Please retype the records below exactly, leaving out any pictures.

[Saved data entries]

--

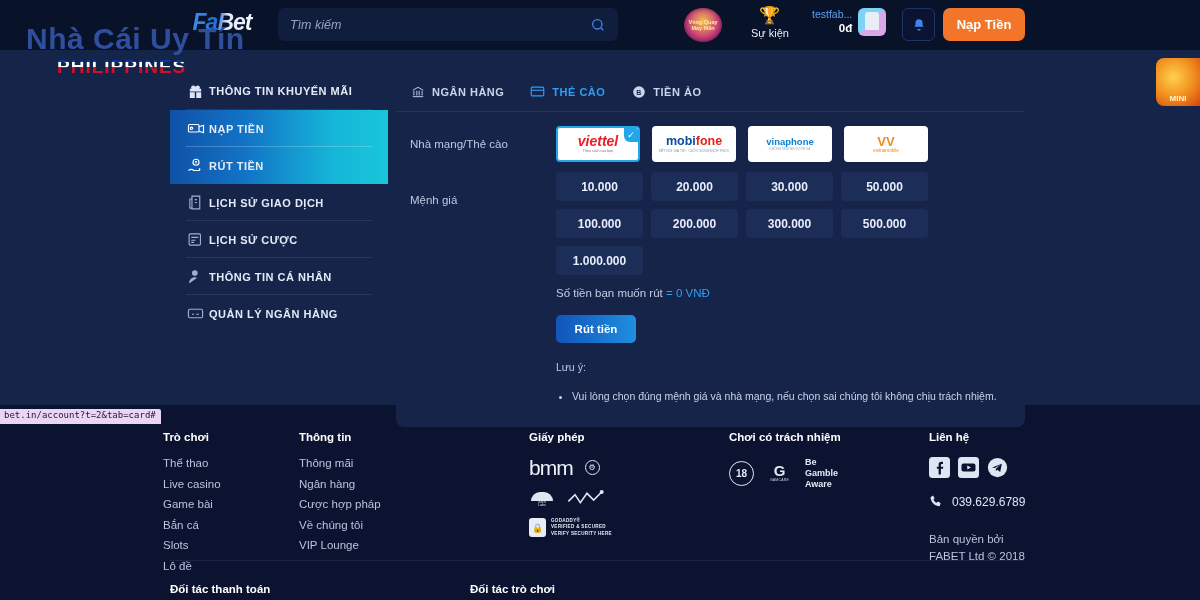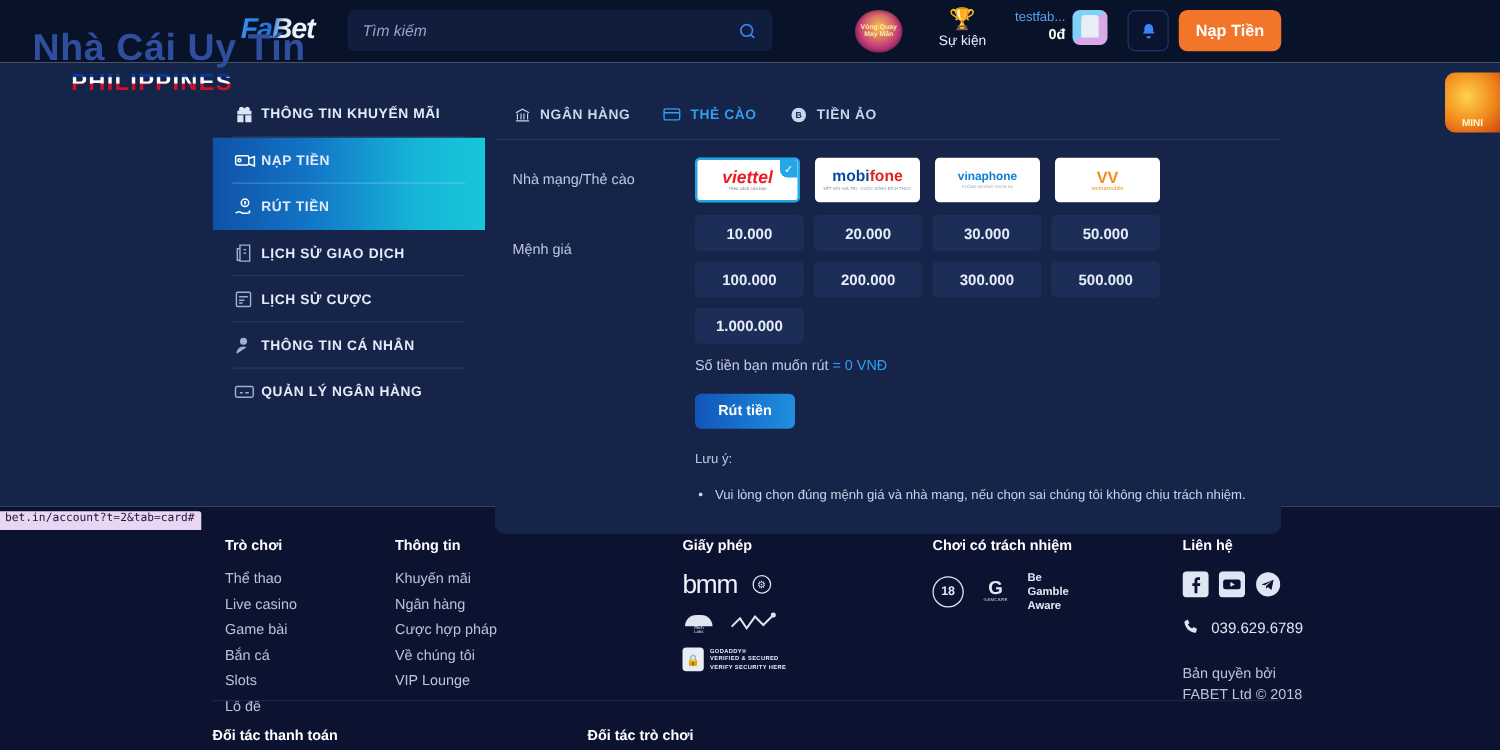--- a/index.html
+++ b/index.html
@@ -192,21 +192,21 @@
   .notes { padding-left:160px; margin-top:18px; }
   .notes .ntitle { font-size:10.5px; color:#bdc9e2; margin-bottom:16px; }
   .notes ul { padding-left:16px; }
   .notes li { font-size:10.5px; color:#c8d3e9; line-height:1.5; }
 
   
   .footer {
     position:absolute; left:0; top:405px; width:1200px; height:195px;
     background:#0b1330;
   }
-  .foot-cols { position:absolute; left:180px; top:26px; display:flex; }
+  .foot-cols { position:absolute; left:163px; top:26px; display:flex; }
   .fcol { }
   .fcol h4 { font-size:11.5px; color:#ffffff; font-weight:bold; margin-bottom:14px; }
   .fcol a { display:block; font-size:11.5px; color:#b9c4db; text-decoration:none; margin-bottom:8.5px; }
 
   .lic-row { display:flex; align-items:center; gap:12px; margin-bottom:10px; }
   .lic-bmm { font-size:21px; color:#eef2f9; font-weight:300; letter-spacing:-1px; line-height:1;}
   .lic-circ { width:15px;height:15px;border-radius:50%;border:1.5px solid #dfe6f2;
               display:flex;align-items:center;justify-content:center;font-size:8px;color:#dfe6f2;}
   .lic-itech { width:26px;height:20px; display:flex;flex-direction:column;align-items:center;justify-content:flex-end;}
   .lic-itech .dome{width:22px;height:9px;background:#dfe6f2;border-radius:11px 11px 0 0;}
@@ -480,21 +480,21 @@
         <a>Thể thao</a>
         <a>Live casino</a>
         <a>Game bài</a>
         <a>Bắn cá</a>
         <a>Slots</a>
         <a>Lô đề</a>
       </div>
 
       <div class="fcol" style="width:230px">
         <h4>Thông tin</h4>
-        <a>Khuyến mãi</a>
+        <a>Thông mãi</a>
         <a>Ngân hàng</a>
         <a>Cược hợp pháp</a>
         <a>Về chúng tôi</a>
         <a>VIP Lounge</a>
       </div>
 
       <div class="fcol" style="width:200px">
         <h4>Giấy phép</h4>
         <div class="lic-row">
           <span class="lic-bmm">bmm</span>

--

→ **Answer space**:
--- a/index.html
+++ b/index.html
@@ -192,21 +192,21 @@
   .notes { padding-left:160px; margin-top:18px; }
   .notes .ntitle { font-size:10.5px; color:#bdc9e2; margin-bottom:16px; }
   .notes ul { padding-left:16px; }
   .notes li { font-size:10.5px; color:#c8d3e9; line-height:1.5; }
 
   
   .footer {
     position:absolute; left:0; top:405px; width:1200px; height:195px;
     background:#0b1330;
   }
-  .foot-cols { position:absolute; left:180px; top:26px; display:flex; }
+  .foot-cols { position:absolute; left:163px; top:26px; display:flex; }
   .fcol { }
   .fcol h4 { font-size:11.5px; color:#ffffff; font-weight:bold; margin-bottom:14px; }
   .fcol a { display:block; font-size:11.5px; color:#b9c4db; text-decoration:none; margin-bottom:8.5px; }
 
   .lic-row { display:flex; align-items:center; gap:12px; margin-bottom:10px; }
   .lic-bmm { font-size:21px; color:#eef2f9; font-weight:300; letter-spacing:-1px; line-height:1;}
   .lic-circ { width:15px;height:15px;border-radius:50%;border:1.5px solid #dfe6f2;
               display:flex;align-items:center;justify-content:center;font-size:8px;color:#dfe6f2;}
   .lic-itech { width:26px;height:20px; display:flex;flex-direction:column;align-items:center;justify-content:flex-end;}
   .lic-itech .dome{width:22px;height:9px;background:#dfe6f2;border-radius:11px 11px 0 0;}
@@ -480,21 +480,21 @@
         <a>Thể thao</a>
         <a>Live casino</a>
         <a>Game bài</a>
         <a>Bắn cá</a>
         <a>Slots</a>
         <a>Lô đề</a>
       </div>
 
       <div class="fcol" style="width:230px">
         <h4>Thông tin</h4>
-        <a>Khuyến mãi</a>
+        <a>Thông mãi</a>
         <a>Ngân hàng</a>
         <a>Cược hợp pháp</a>
         <a>Về chúng tôi</a>
         <a>VIP Lounge</a>
       </div>
 
       <div class="fcol" style="width:200px">
         <h4>Giấy phép</h4>
         <div class="lic-row">
           <span class="lic-bmm">bmm</span>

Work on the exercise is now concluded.